Action item:
Could you please reproduce all the records below exactly, leaving out the images?

Records for processing:
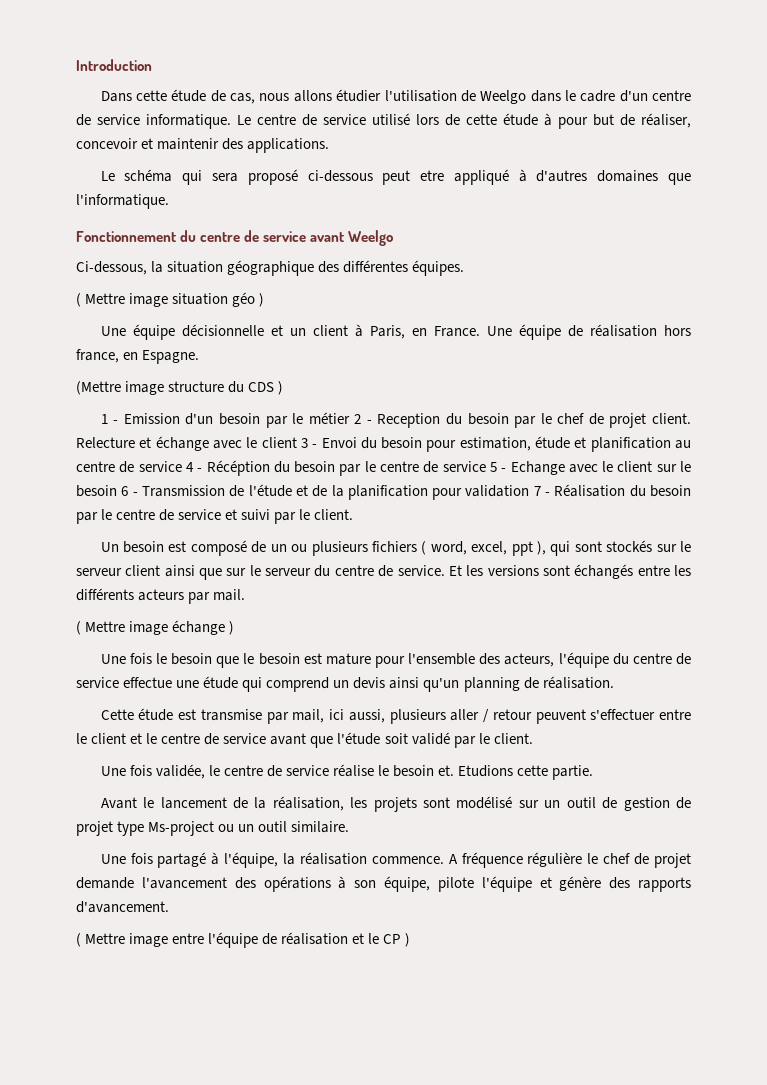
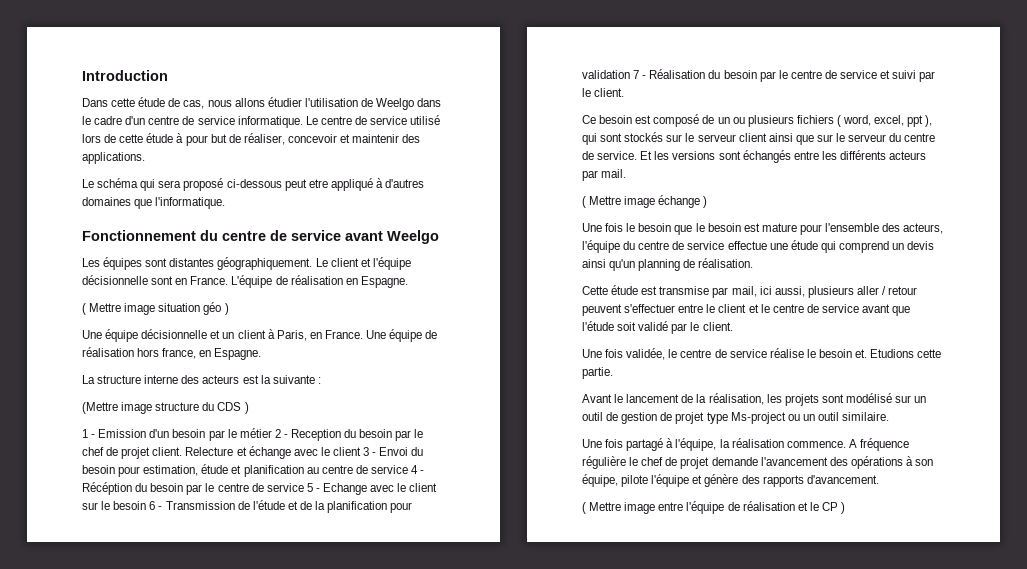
- Ci-dessous, la situation géographique des différentes équipes.
+ Les équipes sont distantes géographiquement. Le client et l'équipe décisionnelle sont en France. L'équipe de réalisation en Espagne.
+ La structure interne des acteurs est la suivante :
- Un besoin est composé de un ou plusieurs fichiers ( word, excel, ppt ), qui sont stockés sur le serveur client ainsi que sur le serveur du centre de service.
+ Ce besoin est composé de un ou plusieurs fichiers ( word, excel, ppt ), qui sont stockés sur le serveur client ainsi que sur le serveur du centre de service.

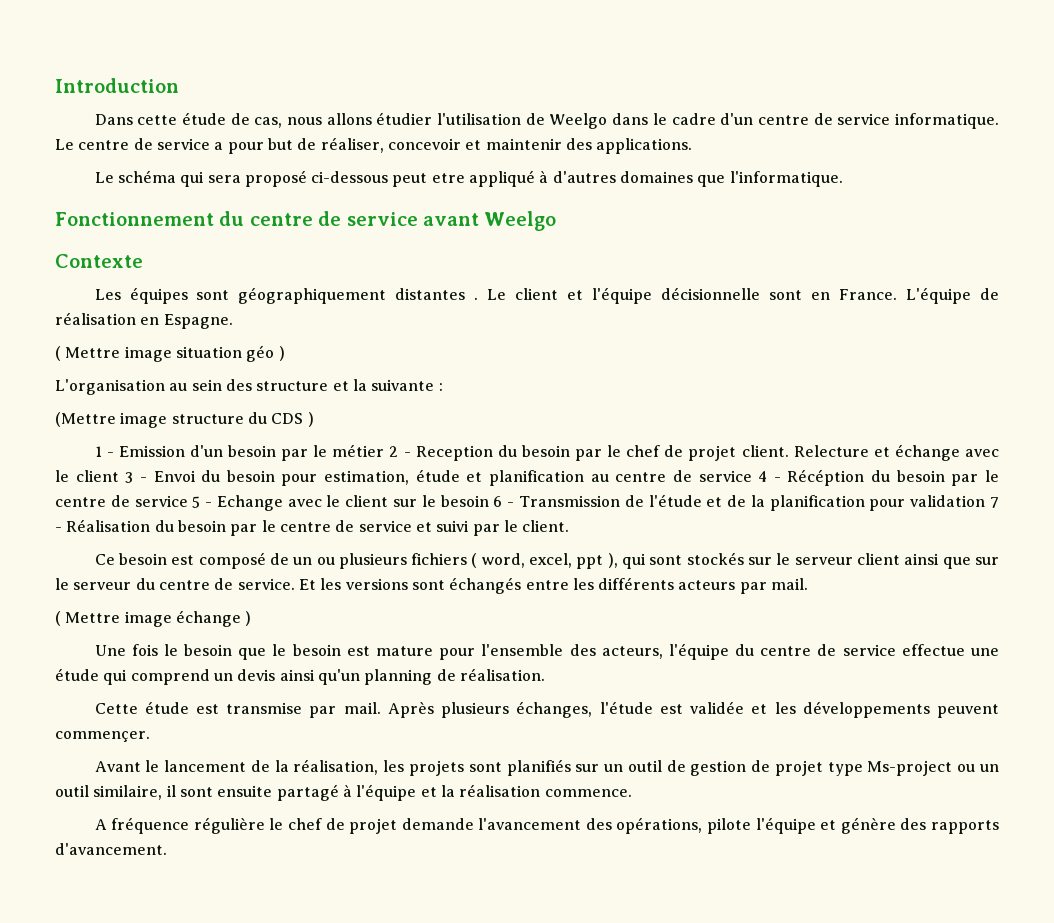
- Le centre de service utilisé lors de cette étude à pour but de réaliser, concevoir et maintenir des applications.
+ Le centre de service a pour but de réaliser, concevoir et maintenir des applications.
+ Contexte
- Les équipes sont distantes géographiquement.
+ Les équipes sont géographiquement distantes .
- Une équipe décisionnelle et un client à Paris, en France. Une équipe de réalisation hors france, en Espagne.
- La structure interne des acteurs est la suivante :
+ L'organisation au sein des structure et la suivante :
- Cette étude est transmise par mail, ici aussi, plusieurs aller / retour peuvent s'effectuer entre le client et le centre de service avant que l'étude soit validé par le client.
- Une fois validée, le centre de service réalise le besoin et. Etudions cette partie.
+ Cette étude est transmise par mail. Après plusieurs échanges, l'étude est validée et les développements peuvent commençer.
- Avant le lancement de la réalisation, les projets sont modélisé sur un outil de gestion de projet type Ms-project ou un outil similaire.
- Une fois partagé à l'équipe, la réalisation commence. A fréquence régulière le chef de projet demande l'avancement des opérations à son équipe, pilote l'équipe et génère des rapports d'avancement.
+ Avant le lancement de la réalisation, les projets sont planifiés sur un outil de gestion de projet type Ms-project ou un outil similaire, il sont ensuite partagé à l'équipe et la réalisation commence.
+ A fréquence régulière le chef de projet demande l'avancement des opérations, pilote l'équipe et génère des rapports d'avancement.
- ( Mettre image entre l'équipe de réalisation et le CP )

Task response:
- Ci-dessous, la situation géographique des différentes équipes.
+ Les équipes sont distantes géographiquement. Le client et l'équipe décisionnelle sont en France. L'équipe de réalisation en Espagne.
+ La structure interne des acteurs est la suivante :
- Un besoin est composé de un ou plusieurs fichiers ( word, excel, ppt ), qui sont stockés sur le serveur client ainsi que sur le serveur du centre de service.
+ Ce besoin est composé de un ou plusieurs fichiers ( word, excel, ppt ), qui sont stockés sur le serveur client ainsi que sur le serveur du centre de service.

- Le centre de service utilisé lors de cette étude à pour but de réaliser, concevoir et maintenir des applications.
+ Le centre de service a pour but de réaliser, concevoir et maintenir des applications.
+ Contexte
- Les équipes sont distantes géographiquement.
+ Les équipes sont géographiquement distantes .
- Une équipe décisionnelle et un client à Paris, en France. Une équipe de réalisation hors france, en Espagne.
- La structure interne des acteurs est la suivante :
+ L'organisation au sein des structure et la suivante :
- Cette étude est transmise par mail, ici aussi, plusieurs aller / retour peuvent s'effectuer entre le client et le centre de service avant que l'étude soit validé par le client.
- Une fois validée, le centre de service réalise le besoin et. Etudions cette partie.
+ Cette étude est transmise par mail. Après plusieurs échanges, l'étude est validée et les développements peuvent commençer.
- Avant le lancement de la réalisation, les projets sont modélisé sur un outil de gestion de projet type Ms-project ou un outil similaire.
- Une fois partagé à l'équipe, la réalisation commence. A fréquence régulière le chef de projet demande l'avancement des opérations à son équipe, pilote l'équipe et génère des rapports d'avancement.
+ Avant le lancement de la réalisation, les projets sont planifiés sur un outil de gestion de projet type Ms-project ou un outil similaire, il sont ensuite partagé à l'équipe et la réalisation commence.
+ A fréquence régulière le chef de projet demande l'avancement des opérations, pilote l'équipe et génère des rapports d'avancement.
- ( Mettre image entre l'équipe de réalisation et le CP )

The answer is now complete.